From what I read here and on the internet I understood that shorting or adding a big load to the contacts of a DC motor will make it very hard to turn as a generator.
I have a 500W brushed DC motor that is considerably hard to turn by hand as is. Upon shorting its contacts I imagined it would be impossible to turn, however in reality I observe that it is just as easy (or as hard) as before. Why is that and how can I prevent the motor from turning (a.k.a. parking brake)?
Best Answer
You are not getting much breaking torque because your motor does not generate enough back EMF at low velocities, and because it has a bad power factor when connected to a small real load.

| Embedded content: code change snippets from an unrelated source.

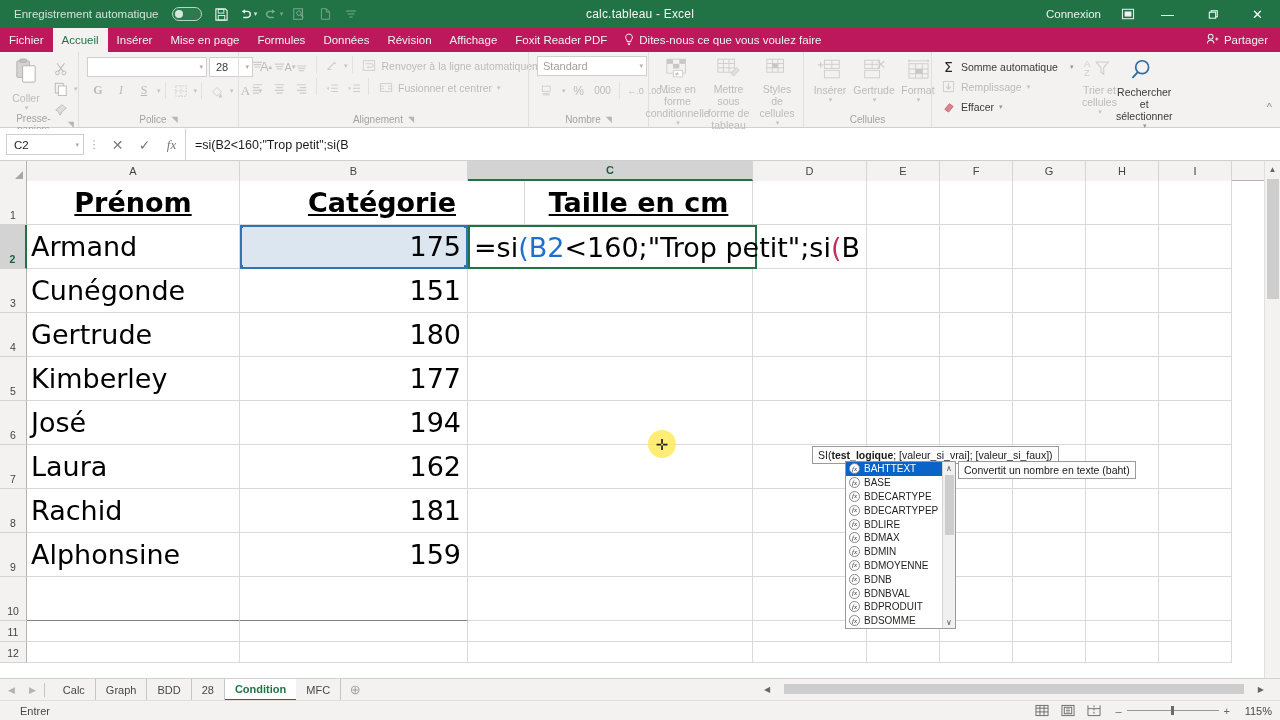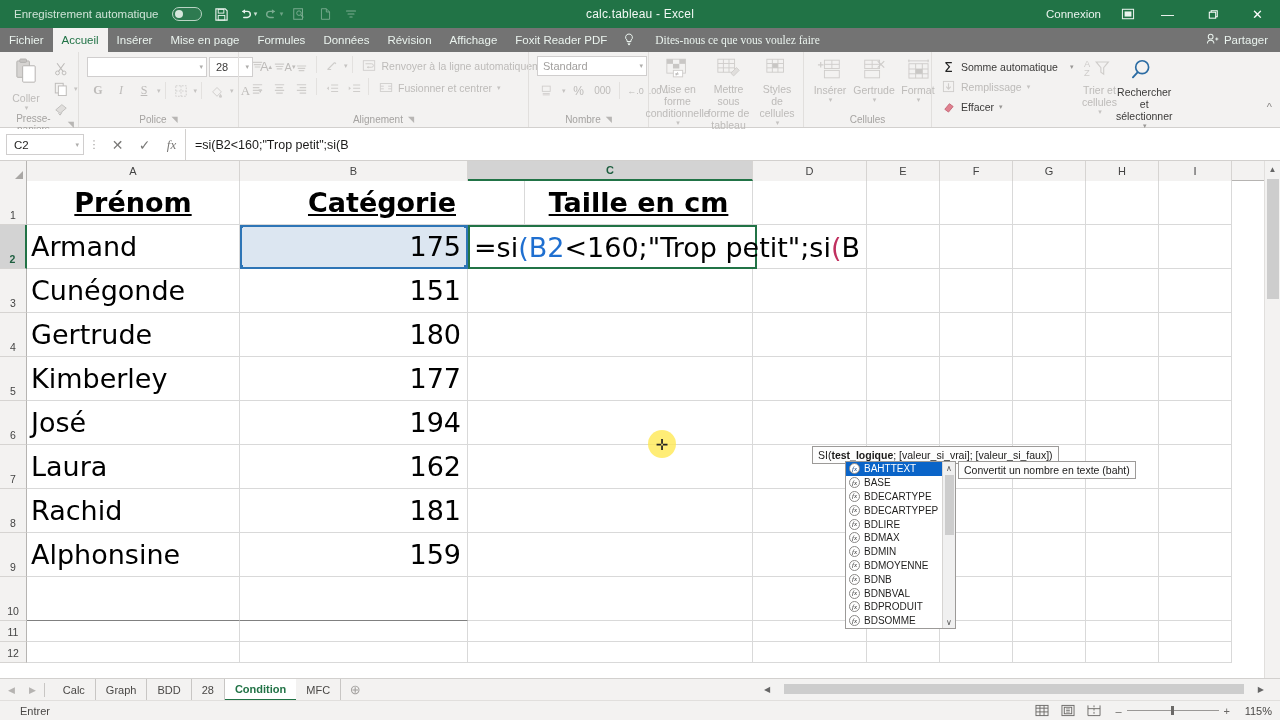--- a/index.html
+++ b/index.html
@@ -48,30 +48,30 @@
     color:#eaf3ee;
   }
   .wbtn {
     width:45px; height:28px; display:flex; align-items:center; justify-content:center;
     color:#fff; font-size:13px;
   }
 
   
   .tabbar {
     position:absolute; left:0; top:28px; width:1280px; height:24px;
-    background:#737373; display:flex; align-items:flex-end;
+    background:#be185d; display:flex; align-items:flex-end;
   }
   .rtab {
     height:24px; padding:0 9px; font-size:11.5px; color:#eaf3ee;
     display:flex; align-items:center; white-space:nowrap;
   }
   .rtab.active { background:#f3f2f1; color:#217346; font-weight:400; }
   .tellme {
-    display:flex; align-items:center; gap:21px; padding:0 8px; height:24px;
-    font-size:11.5px; color:#eaf3ee; font-style:normal;font-family:Liberation Serif, serif;
+    display:flex; align-items:center; gap:5px; padding:0 8px; height:24px;
+    font-size:11.5px; color:#eaf3ee; font-style:normal;
   }
   .tabbar-right { position:absolute; right:0; bottom:0; display:flex; align-items:center; height:24px; }
   .partager {
     display:flex; align-items:center; gap:5px; font-size:11.5px; color:#eaf3ee;
     padding:0 12px 0 4px;
   }
 
   
   .ribbon {
     position:absolute; left:0; top:52px; width:1280px; height:76px;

simulate this circuit – Schematic created using CircuitLab
This is a simplified equivalent circuit showing a DC motor on the left side and a load on the right side connected through a switch, this circuit does not include any parasitic effects.
In an ideal DC motor V_BackEMF is proportional to the angular velocity of the motor, the proportionality factor depends on the specific motor.
In an ideal DC motor the current through L_coils and R_coils is proportional to the torque imparted on the shaft of the motor, again the proportionality factor depends on the specific motor.
When you turn the shaft manually without the coils being energized you create a voltage V_BackEMF which gives rise to a current through L_coils and R_coils and which in turn gives rise to a torque on the shaft of the motor.
The voltage V_BackEMF can be easily measured by turning the shaft at a fixed angular velocity and measureing between the poles of the motor with an RMS voltmeter or an oscilloscope.
The resistance R_coils can be easily measured with a ohm-meter.
The current is a bit more complicated to understand, because due to the inductance L_coils the current is not in phase with the voltage, if you look up the equation for an inductor in the time domain you will find that the voltage across the inductor is the product of the derivative of the current through the inductor and the inductor value. If we swap the equation around we get that the current is the product of the integral of the voltage and the reciprocal of the inductor value. Now if we let the voltage be a cosine function then we know that the integral of a cosine function is a sine function, which corresponds to a phase shift of pi/2. In other words the current comes pi/2 (90 deg.) after the voltage.
Due to the voltage and current being out of phase the power factor of the motor is not very high when connected to a very small real load (a short), consisting of R_coils and R_load in series, and hence the current is not going to be as high as possible. This can be compensated by ether passive or active power factor correction, but I am not going to go into that now, as it is a very large topic all on its own.
So with this background let me give my educated guess as to why your motor is not generating much breaking torque;
1) Your motor probably has a low voltage to angular velocity factor (as most brushed DC motors)
2) Your motor probably has a bad power factor when connected to a small real load (as most brushed DC motors)
The solution is definitely NOT as Reroute suggests to put a larger real ohmic load on (as 10 ohm) this is only going to reduce the current and hence the breaking torque. A better solution is to put an appropriately sized capacitor across the poles instead of a short, but even if you do that I don't believe that you are going to get much breaking torque at low speed.
The reason some motor drivers can provide "parking breake" is because they can put in energy to increase the breaking current in the motor, and they can also actively correct the power factor.